From: Alvaro Herrera <alvherre(at)alvh(dot)no-ip(dot)org>
To: Tom Lane <tgl(at)sss(dot)pgh(dot)pa(dot)us>
Cc: pgsql-hackers(at)postgreSQL(dot)org
Subject: Re: Rethinking autovacuum.c memory handling
Date: 2017-09-23 10:30:50
Message-ID: 20170923103050.decvu4b3qqnjti67@alvherre.pgsql
Views: Raw Message | Whole Thread | Download mbox | Resend email
Thread:
Lists: pgsql-hackers

Tom Lane wrote:
> I notice that autovacuum.c calls autovacuum_do_vac_analyze, and
> thereby vacuum(), in TopTransactionContext. This doesn't seem
> like a terribly great idea, because it doesn't correspond to what
> happens during a manually-invoked vacuum. TopTransactionContext
> will go away when vacuum() commits the outer transaction, whereas
> in non-autovac usage, we call vacuum() in a PortalHeapMemory
> context that is not a child of TopTransactionContext and is not
> at risk of being reset multiple times during the vacuum(). This'd
> be a hazard if autovacuum_do_vac_analyze or vacuum did any palloc's
> before getting to the main loop. More generally, I'm not aware of
> other cases where we invoke a function in a context that we know
> that function will destroy as it executes.

Oh, good catch. This must be a very old oversight -- I bet it goes all
the way back to the introduction of autovacuum.
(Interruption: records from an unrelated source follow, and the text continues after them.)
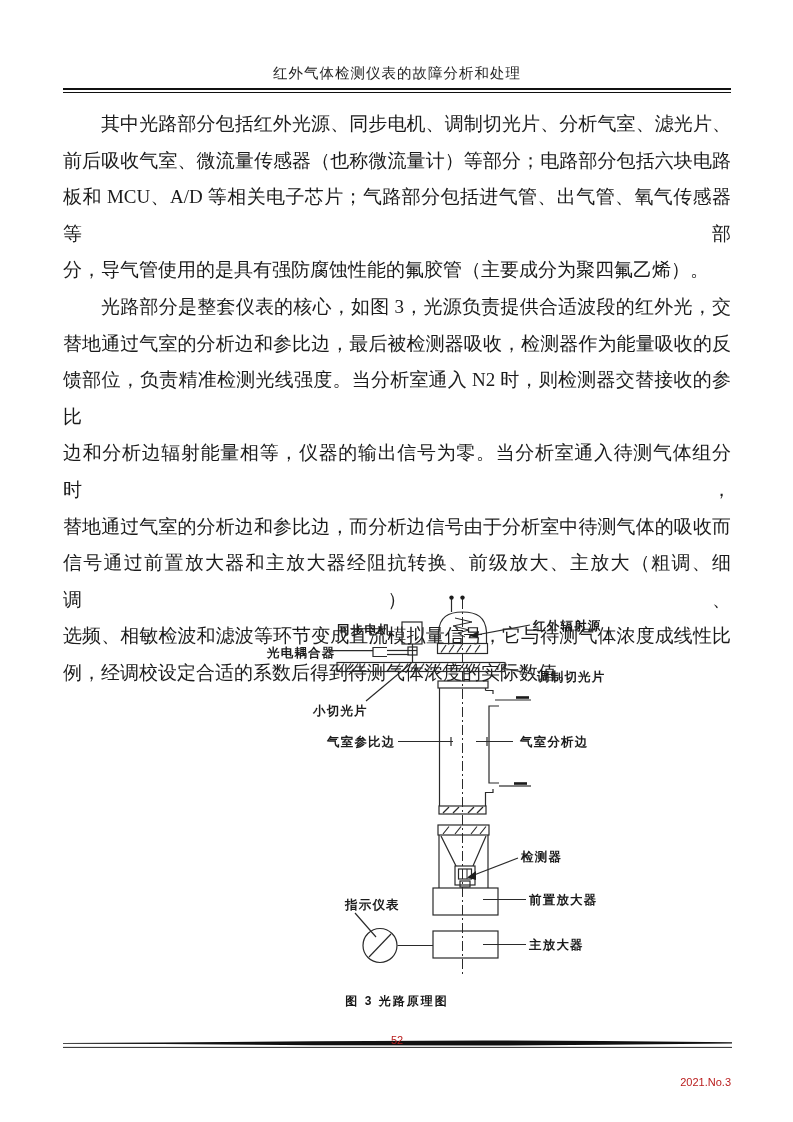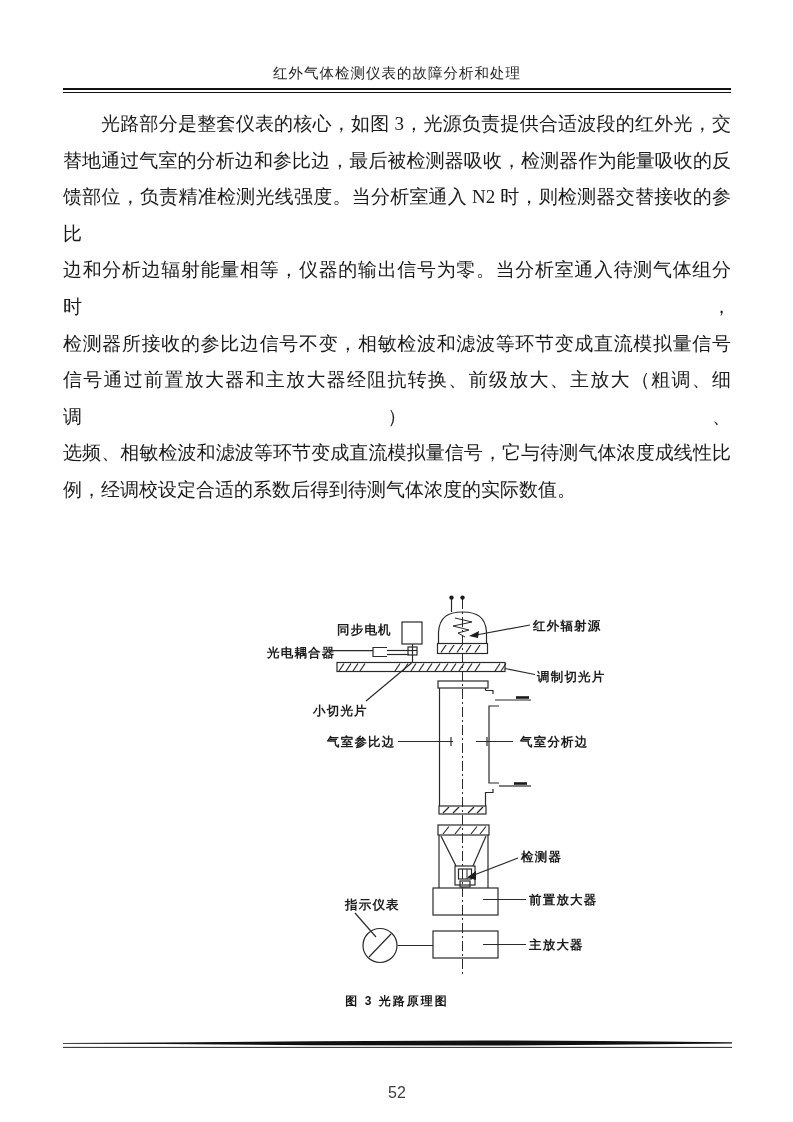--- a/index.html
+++ b/index.html
@@ -39,45 +39,51 @@
   .dthk{stroke:#1a1a1a;stroke-width:2.6;fill:none;}
   .dfill{fill:#1c1c1c;stroke:none;}
   .caption{
     position:absolute;top:993px;left:63px;width:668px;text-align:center;
     font-family:"Liberation Sans","DejaVu Sans",sans-serif;
     font-size:12px;font-weight:bold;letter-spacing:2px;color:#161616;
   }
   
   .footer-rule{position:absolute;top:1035px;left:63px;width:669px;height:9px;}
   .footer-row{
-    position:absolute;top:1084px;left:63px;width:668px;height:18px;
+    position:absolute;top:1034px;left:63px;width:668px;height:18px;
     font-family:"Liberation Sans","DejaVu Sans",sans-serif;
-    font-size:16px;color:#404040;
+    font-size:11px;color:#b91c1c;
   }
   .page-num{position:absolute;left:0;width:100%;text-align:center;top:0;}
   .issue{position:absolute;right:0;top:0;margin-top:42px;}
 </style>
 </head>
 <body>
 
 <div class="page">
 
   <div class="header-title">红外气体检测仪表的故障分析和处理</div>
   <div class="header-rule">
     <div class="r1"></div>
     <div class="r2"></div>
   </div>
 
   <div class="bodytext">
+    <div class="para1">
+      <div class="tline first">其中光路部分包括红外光源、同步电机、调制切光片、分析气室、滤光片、</div>
+      <div class="tline">前后吸收气室、微流量传感器（也称微流量计）等部分；电路部分包括六块电路</div>
+      <div class="tline">板和 MCU、A/D 等相关电子芯片；气路部分包括进气管、出气管、氧气传感器等部</div>
+      <div class="tline end">分，导气管使用的是具有强防腐蚀性能的氟胶管（主要成分为聚四氟乙烯）。</div>
+    </div>
     <div class="para2">
       <div class="tline first">光路部分是整套仪表的核心，如图 3，光源负责提供合适波段的红外光，交</div>
       <div class="tline">替地通过气室的分析边和参比边，最后被检测器吸收，检测器作为能量吸收的反</div>
       <div class="tline">馈部位，负责精准检测光线强度。当分析室通入 N2 时，则检测器交替接收的参比</div>
       <div class="tline">边和分析边辐射能量相等，仪器的输出信号为零。当分析室通入待测气体组分时，</div>
-      <div class="tline">检测器所接收的参比边信号不变，相敏检波和滤波等环节变成直流模拟量信号</div>
+      <div class="tline">替地通过气室的分析边和参比边，而分析边信号由于分析室中待测气体的吸收而</div>
       <div class="tline">信号通过前置放大器和主放大器经阻抗转换、前级放大、主放大（粗调、细调）、</div>
       <div class="tline">选频、相敏检波和滤波等环节变成直流模拟量信号，它与待测气体浓度成线性比</div>
       <div class="tline end">例，经调校设定合适的系数后得到待测气体浓度的实际数值。</div>
     </div>
   </div>
 
   <div class="diagram">
     <svg viewBox="0 0 355 400" xmlns="http://www.w3.org/2000/svg">
 
       <line class="dthin" x1="197.5" y1="6" x2="197.5" y2="384" stroke-dasharray="10 3 2 3"></line>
I think if there were
any actual bugs, we would have noticed by now.

> I don't see any live bug associated with this in HEAD, but this behavior
> requires a rather ugly (and memory-leaking) workaround in the proposed
> patch to allow multiple vacuum target rels.
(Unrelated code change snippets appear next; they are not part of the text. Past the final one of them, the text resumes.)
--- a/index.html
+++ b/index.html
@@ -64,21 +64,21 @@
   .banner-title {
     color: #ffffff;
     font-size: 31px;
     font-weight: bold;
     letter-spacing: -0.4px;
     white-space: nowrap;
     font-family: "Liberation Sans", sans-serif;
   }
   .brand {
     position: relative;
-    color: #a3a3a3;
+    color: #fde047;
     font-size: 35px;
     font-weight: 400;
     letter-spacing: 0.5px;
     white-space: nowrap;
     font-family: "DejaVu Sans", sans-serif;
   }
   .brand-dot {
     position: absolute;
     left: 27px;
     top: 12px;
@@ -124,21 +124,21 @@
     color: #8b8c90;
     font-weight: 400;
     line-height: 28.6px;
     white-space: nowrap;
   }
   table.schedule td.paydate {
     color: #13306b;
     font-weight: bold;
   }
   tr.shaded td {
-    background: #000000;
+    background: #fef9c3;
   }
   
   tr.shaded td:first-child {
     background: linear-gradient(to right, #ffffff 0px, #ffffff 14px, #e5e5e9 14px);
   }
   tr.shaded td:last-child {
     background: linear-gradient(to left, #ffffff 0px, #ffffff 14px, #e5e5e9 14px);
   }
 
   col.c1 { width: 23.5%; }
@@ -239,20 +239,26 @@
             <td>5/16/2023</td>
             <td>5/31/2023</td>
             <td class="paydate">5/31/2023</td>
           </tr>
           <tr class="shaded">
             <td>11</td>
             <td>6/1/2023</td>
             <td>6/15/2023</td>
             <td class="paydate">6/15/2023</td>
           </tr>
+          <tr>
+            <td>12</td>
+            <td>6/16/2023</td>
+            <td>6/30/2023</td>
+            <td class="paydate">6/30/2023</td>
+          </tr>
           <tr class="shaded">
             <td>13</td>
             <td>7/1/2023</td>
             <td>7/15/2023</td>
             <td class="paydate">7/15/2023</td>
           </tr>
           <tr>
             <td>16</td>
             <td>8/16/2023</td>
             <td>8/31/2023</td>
Well, it's definitely broken, so I'd vote for fixing it even if we
weren't considering that patch.

> What I think we should do instead is invoke autovacuum_do_vac_analyze
> in the PortalContext that do_autovacuum has created, which we already
> have a mechanism to reset once per table processed in do_autovacuum.

Sounds sensible.

> The attached patch does that, and also modifies perform_work_item()
> to use the same approach. Right now perform_work_item() has a
> copied-and-pasted MemoryContextResetAndDeleteChildren(PortalContext)
> call in its error recovery path, but that seems a bit out of place
> given that perform_work_item() isn't using PortalContext otherwise.

Oops :-(

> PS: I was disappointed to find out that perform_work_item() isn't
> exercised at all in the standard regression tests.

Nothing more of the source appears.